Begin with the line that holds "- Smartphone displays". Write out every line from there to the end of the listing below, word for word.

INPUT
--- START ---
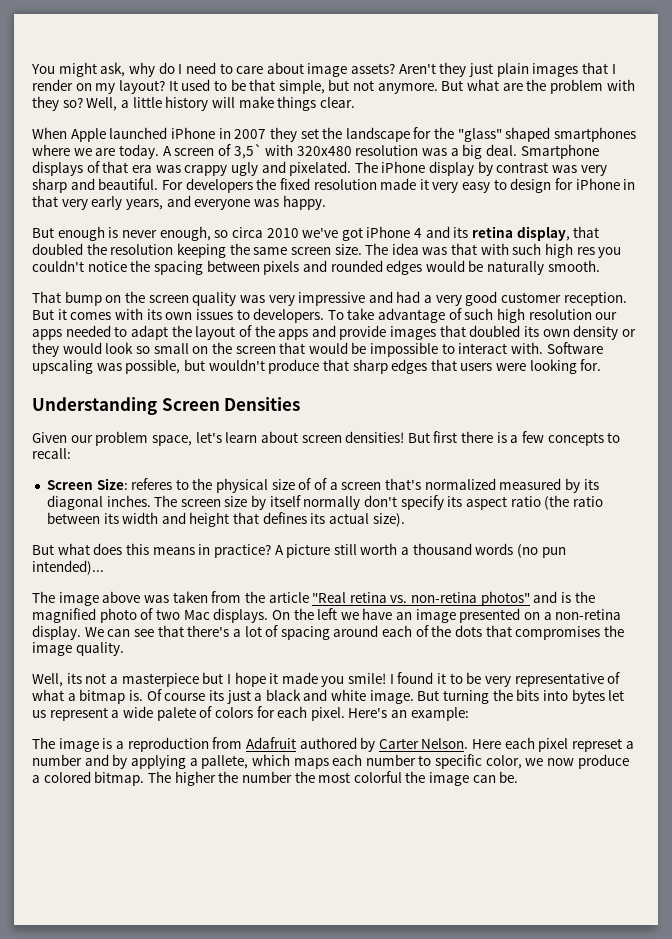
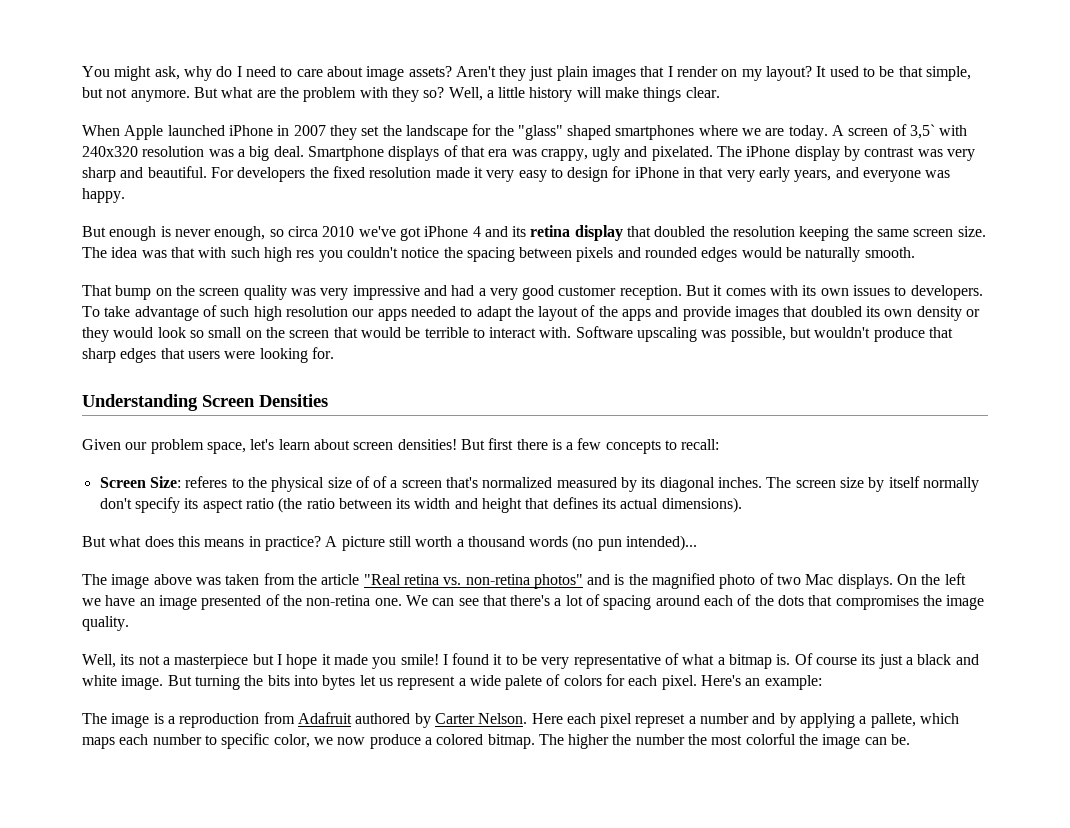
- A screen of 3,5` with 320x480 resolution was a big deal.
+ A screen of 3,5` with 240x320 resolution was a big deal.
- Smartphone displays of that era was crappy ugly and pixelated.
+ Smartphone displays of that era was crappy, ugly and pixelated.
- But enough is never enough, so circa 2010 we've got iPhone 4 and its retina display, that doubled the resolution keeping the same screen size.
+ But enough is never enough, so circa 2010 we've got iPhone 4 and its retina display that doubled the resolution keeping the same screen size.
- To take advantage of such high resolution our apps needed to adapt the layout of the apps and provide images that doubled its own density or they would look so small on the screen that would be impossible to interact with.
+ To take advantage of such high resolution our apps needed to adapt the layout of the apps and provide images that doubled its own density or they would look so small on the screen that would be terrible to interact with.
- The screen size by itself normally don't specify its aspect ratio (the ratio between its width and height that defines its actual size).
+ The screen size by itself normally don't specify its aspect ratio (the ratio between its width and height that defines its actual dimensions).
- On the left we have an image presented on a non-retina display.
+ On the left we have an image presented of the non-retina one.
--- END ---
YOUR RESPONSE
- Smartphone displays of that era was crappy ugly and pixelated.
+ Smartphone displays of that era was crappy, ugly and pixelated.
- But enough is never enough, so circa 2010 we've got iPhone 4 and its retina display, that doubled the resolution keeping the same screen size.
+ But enough is never enough, so circa 2010 we've got iPhone 4 and its retina display that doubled the resolution keeping the same screen size.
- To take advantage of such high resolution our apps needed to adapt the layout of the apps and provide images that doubled its own density or they would look so small on the screen that would be impossible to interact with.
+ To take advantage of such high resolution our apps needed to adapt the layout of the apps and provide images that doubled its own density or they would look so small on the screen that would be terrible to interact with.
- The screen size by itself normally don't specify its aspect ratio (the ratio between its width and height that defines its actual size).
+ The screen size by itself normally don't specify its aspect ratio (the ratio between its width and height that defines its actual dimensions).
- On the left we have an image presented on a non-retina display.
+ On the left we have an image presented of the non-retina one.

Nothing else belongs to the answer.